TASK TO CARRY OUT ::
May I please have every record restated word for word, with the images left out?

---- ENTRIES SUPPLIED

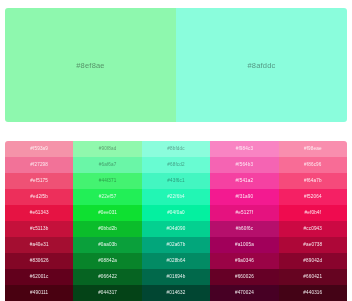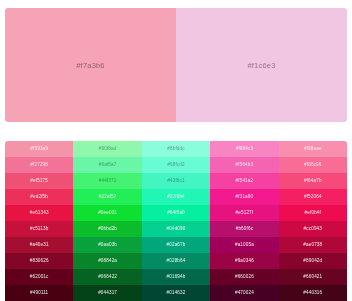--- a/index.html
+++ b/index.html
@@ -51,9 +51,6 @@
 <div class="page">
 
   <div class="hero">
-    <div class="hero-swatch" style="background: rgb(247, 163, 182);">
-      <span class="hero-label" style="color: rgba(0, 0, 0, 0.42);">#f7a3b6</span>
-    </div>
     <div class="hero-swatch" style="background: rgb(241, 198, 227);">
       <span class="hero-label" style="color: rgba(0, 0, 0, 0.42);">#f1c6e3</span>
     </div>

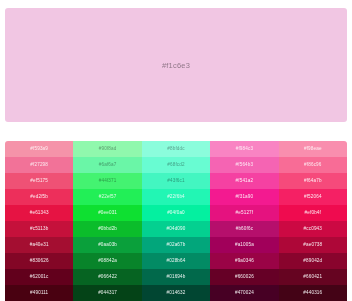--- a/index.html
+++ b/index.html
@@ -51,6 +51,9 @@
 <div class="page">
 
   <div class="hero">
+    <div class="hero-swatch" style="background: rgb(142, 248, 174);">
+      <span class="hero-label" style="color: rgba(0, 0, 0, 0.42);">#8ef8ae</span>
+    </div>
     <div class="hero-swatch" style="background: rgb(241, 198, 227);">
       <span class="hero-label" style="color: rgba(0, 0, 0, 0.42);">#f1c6e3</span>
     </div>

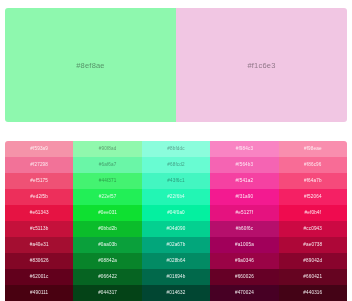--- a/index.html
+++ b/index.html
@@ -54,6 +54,9 @@
     <div class="hero-swatch" style="background: rgb(142, 248, 174);">
       <span class="hero-label" style="color: rgba(0, 0, 0, 0.42);">#8ef8ae</span>
     </div>
+    <div class="hero-swatch" style="background: rgb(138, 253, 220);">
+      <span class="hero-label" style="color: rgba(0, 0, 0, 0.42);">#8afddc</span>
+    </div>
     <div class="hero-swatch" style="background: rgb(241, 198, 227);">
       <span class="hero-label" style="color: rgba(0, 0, 0, 0.42);">#f1c6e3</span>
     </div>

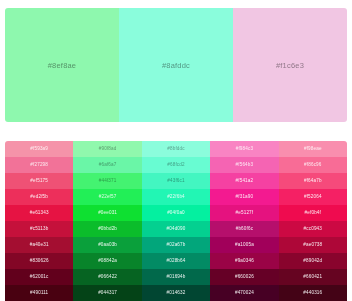--- a/index.html
+++ b/index.html
@@ -57,9 +57,6 @@
     <div class="hero-swatch" style="background: rgb(138, 253, 220);">
       <span class="hero-label" style="color: rgba(0, 0, 0, 0.42);">#8afddc</span>
     </div>
-    <div class="hero-swatch" style="background: rgb(241, 198, 227);">
-      <span class="hero-label" style="color: rgba(0, 0, 0, 0.42);">#f1c6e3</span>
-    </div>
   </div>
 
   <div class="grid-wrap">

--------

SOLUTION FOR THIS EXERCISE ::
--- a/index.html
+++ b/index.html
@@ -51,9 +51,6 @@
 <div class="page">
 
   <div class="hero">
-    <div class="hero-swatch" style="background: rgb(247, 163, 182);">
-      <span class="hero-label" style="color: rgba(0, 0, 0, 0.42);">#f7a3b6</span>
-    </div>
     <div class="hero-swatch" style="background: rgb(241, 198, 227);">
       <span class="hero-label" style="color: rgba(0, 0, 0, 0.42);">#f1c6e3</span>
     </div>

--- a/index.html
+++ b/index.html
@@ -51,6 +51,9 @@
 <div class="page">
 
   <div class="hero">
+    <div class="hero-swatch" style="background: rgb(142, 248, 174);">
+      <span class="hero-label" style="color: rgba(0, 0, 0, 0.42);">#8ef8ae</span>
+    </div>
     <div class="hero-swatch" style="background: rgb(241, 198, 227);">
       <span class="hero-label" style="color: rgba(0, 0, 0, 0.42);">#f1c6e3</span>
     </div>

--- a/index.html
+++ b/index.html
@@ -54,6 +54,9 @@
     <div class="hero-swatch" style="background: rgb(142, 248, 174);">
       <span class="hero-label" style="color: rgba(0, 0, 0, 0.42);">#8ef8ae</span>
     </div>
+    <div class="hero-swatch" style="background: rgb(138, 253, 220);">
+      <span class="hero-label" style="color: rgba(0, 0, 0, 0.42);">#8afddc</span>
+    </div>
     <div class="hero-swatch" style="background: rgb(241, 198, 227);">
       <span class="hero-label" style="color: rgba(0, 0, 0, 0.42);">#f1c6e3</span>
     </div>

--- a/index.html
+++ b/index.html
@@ -57,9 +57,6 @@
     <div class="hero-swatch" style="background: rgb(138, 253, 220);">
       <span class="hero-label" style="color: rgba(0, 0, 0, 0.42);">#8afddc</span>
     </div>
-    <div class="hero-swatch" style="background: rgb(241, 198, 227);">
-      <span class="hero-label" style="color: rgba(0, 0, 0, 0.42);">#f1c6e3</span>
-    </div>
   </div>
 
   <div class="grid-wrap">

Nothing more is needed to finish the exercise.